Task details: Go over the lines below, and when one contains the word "Corp", copy it.

Records shown:
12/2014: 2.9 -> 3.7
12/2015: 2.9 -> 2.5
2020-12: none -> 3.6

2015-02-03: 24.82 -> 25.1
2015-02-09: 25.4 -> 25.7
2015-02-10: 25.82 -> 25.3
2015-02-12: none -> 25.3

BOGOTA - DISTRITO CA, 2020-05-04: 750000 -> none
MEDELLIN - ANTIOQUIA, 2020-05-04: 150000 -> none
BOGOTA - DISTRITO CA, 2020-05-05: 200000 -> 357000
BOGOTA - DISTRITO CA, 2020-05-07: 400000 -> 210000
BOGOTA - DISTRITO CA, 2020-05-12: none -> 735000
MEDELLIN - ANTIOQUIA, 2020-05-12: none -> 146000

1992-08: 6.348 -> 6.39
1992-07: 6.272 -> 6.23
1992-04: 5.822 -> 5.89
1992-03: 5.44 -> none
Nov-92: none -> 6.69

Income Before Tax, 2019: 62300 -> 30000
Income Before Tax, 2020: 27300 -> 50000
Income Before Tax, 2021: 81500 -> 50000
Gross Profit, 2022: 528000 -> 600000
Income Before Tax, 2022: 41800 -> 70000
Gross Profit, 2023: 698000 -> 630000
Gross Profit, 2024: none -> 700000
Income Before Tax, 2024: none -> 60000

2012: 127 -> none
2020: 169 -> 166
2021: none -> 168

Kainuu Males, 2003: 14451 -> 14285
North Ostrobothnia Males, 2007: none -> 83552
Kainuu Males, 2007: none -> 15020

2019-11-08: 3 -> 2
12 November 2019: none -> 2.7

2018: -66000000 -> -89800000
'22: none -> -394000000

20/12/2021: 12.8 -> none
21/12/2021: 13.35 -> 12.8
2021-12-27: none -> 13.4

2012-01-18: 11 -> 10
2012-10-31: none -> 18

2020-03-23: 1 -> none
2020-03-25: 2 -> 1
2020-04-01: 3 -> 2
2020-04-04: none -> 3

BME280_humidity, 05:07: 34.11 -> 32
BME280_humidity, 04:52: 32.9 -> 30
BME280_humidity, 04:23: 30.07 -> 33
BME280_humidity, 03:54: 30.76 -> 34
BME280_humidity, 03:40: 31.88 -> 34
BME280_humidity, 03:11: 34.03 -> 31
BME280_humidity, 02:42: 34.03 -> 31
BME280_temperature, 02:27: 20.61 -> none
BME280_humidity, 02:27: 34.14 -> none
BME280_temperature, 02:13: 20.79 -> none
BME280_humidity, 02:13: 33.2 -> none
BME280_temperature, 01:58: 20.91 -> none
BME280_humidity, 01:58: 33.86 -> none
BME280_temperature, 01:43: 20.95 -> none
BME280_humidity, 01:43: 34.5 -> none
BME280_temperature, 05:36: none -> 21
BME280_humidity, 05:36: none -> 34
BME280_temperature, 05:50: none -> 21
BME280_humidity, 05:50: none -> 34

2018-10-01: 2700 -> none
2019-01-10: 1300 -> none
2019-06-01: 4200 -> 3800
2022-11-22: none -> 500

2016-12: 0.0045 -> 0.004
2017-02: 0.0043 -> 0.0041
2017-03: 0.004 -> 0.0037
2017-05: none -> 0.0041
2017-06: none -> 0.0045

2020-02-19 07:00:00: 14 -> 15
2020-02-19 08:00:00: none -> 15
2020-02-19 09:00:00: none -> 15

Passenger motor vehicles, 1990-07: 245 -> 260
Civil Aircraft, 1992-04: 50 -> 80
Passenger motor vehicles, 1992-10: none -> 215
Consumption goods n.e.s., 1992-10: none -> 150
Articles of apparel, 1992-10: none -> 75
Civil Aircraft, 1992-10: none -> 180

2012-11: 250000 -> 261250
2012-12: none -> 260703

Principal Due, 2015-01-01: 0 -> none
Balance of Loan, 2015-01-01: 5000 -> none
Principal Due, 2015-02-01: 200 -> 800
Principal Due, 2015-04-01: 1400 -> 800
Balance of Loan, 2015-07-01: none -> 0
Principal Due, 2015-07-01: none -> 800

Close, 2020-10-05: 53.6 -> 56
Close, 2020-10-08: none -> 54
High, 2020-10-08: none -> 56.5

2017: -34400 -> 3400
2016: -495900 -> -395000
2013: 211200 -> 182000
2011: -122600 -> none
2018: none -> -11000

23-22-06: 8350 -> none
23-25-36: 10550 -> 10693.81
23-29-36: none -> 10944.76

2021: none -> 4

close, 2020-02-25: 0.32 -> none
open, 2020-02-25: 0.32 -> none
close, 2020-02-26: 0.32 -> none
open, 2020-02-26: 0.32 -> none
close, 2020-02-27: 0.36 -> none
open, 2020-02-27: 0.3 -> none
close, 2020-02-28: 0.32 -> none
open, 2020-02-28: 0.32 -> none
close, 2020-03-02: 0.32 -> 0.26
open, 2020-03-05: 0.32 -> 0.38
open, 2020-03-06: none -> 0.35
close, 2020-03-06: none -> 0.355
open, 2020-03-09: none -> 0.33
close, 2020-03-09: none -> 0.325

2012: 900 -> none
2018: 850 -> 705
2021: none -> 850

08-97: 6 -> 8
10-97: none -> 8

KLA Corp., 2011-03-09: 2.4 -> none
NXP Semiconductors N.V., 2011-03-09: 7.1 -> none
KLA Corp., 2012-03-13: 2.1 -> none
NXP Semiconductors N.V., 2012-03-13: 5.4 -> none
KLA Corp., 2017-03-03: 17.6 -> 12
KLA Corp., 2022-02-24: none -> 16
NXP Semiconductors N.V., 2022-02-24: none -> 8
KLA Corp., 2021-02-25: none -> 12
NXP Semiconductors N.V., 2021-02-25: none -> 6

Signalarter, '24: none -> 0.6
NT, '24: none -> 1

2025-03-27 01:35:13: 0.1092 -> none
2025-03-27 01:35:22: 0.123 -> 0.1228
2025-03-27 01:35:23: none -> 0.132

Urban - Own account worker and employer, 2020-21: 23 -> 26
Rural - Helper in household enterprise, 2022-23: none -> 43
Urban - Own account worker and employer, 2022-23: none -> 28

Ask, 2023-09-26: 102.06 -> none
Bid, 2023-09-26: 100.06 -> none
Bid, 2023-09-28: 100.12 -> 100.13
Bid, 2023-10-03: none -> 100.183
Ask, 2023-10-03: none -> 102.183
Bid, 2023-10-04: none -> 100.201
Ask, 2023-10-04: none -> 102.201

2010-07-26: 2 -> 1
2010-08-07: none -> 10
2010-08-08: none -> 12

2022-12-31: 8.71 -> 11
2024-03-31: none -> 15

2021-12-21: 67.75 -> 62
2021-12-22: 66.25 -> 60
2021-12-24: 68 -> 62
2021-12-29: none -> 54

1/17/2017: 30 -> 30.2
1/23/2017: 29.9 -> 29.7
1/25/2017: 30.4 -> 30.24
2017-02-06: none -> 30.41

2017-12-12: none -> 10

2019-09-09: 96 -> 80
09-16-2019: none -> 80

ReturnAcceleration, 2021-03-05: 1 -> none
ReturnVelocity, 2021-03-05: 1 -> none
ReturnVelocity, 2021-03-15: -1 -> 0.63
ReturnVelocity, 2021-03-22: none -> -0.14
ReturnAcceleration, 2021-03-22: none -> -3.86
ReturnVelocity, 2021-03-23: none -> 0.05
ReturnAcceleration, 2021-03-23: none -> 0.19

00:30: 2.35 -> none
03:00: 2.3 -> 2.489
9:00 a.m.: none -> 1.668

Task result:
KLA Corp., 2011-03-09: 2.4 -> none
KLA Corp., 2012-03-13: 2.1 -> none
KLA Corp., 2017-03-03: 17.6 -> 12
KLA Corp., 2022-02-24: none -> 16
KLA Corp., 2021-02-25: none -> 12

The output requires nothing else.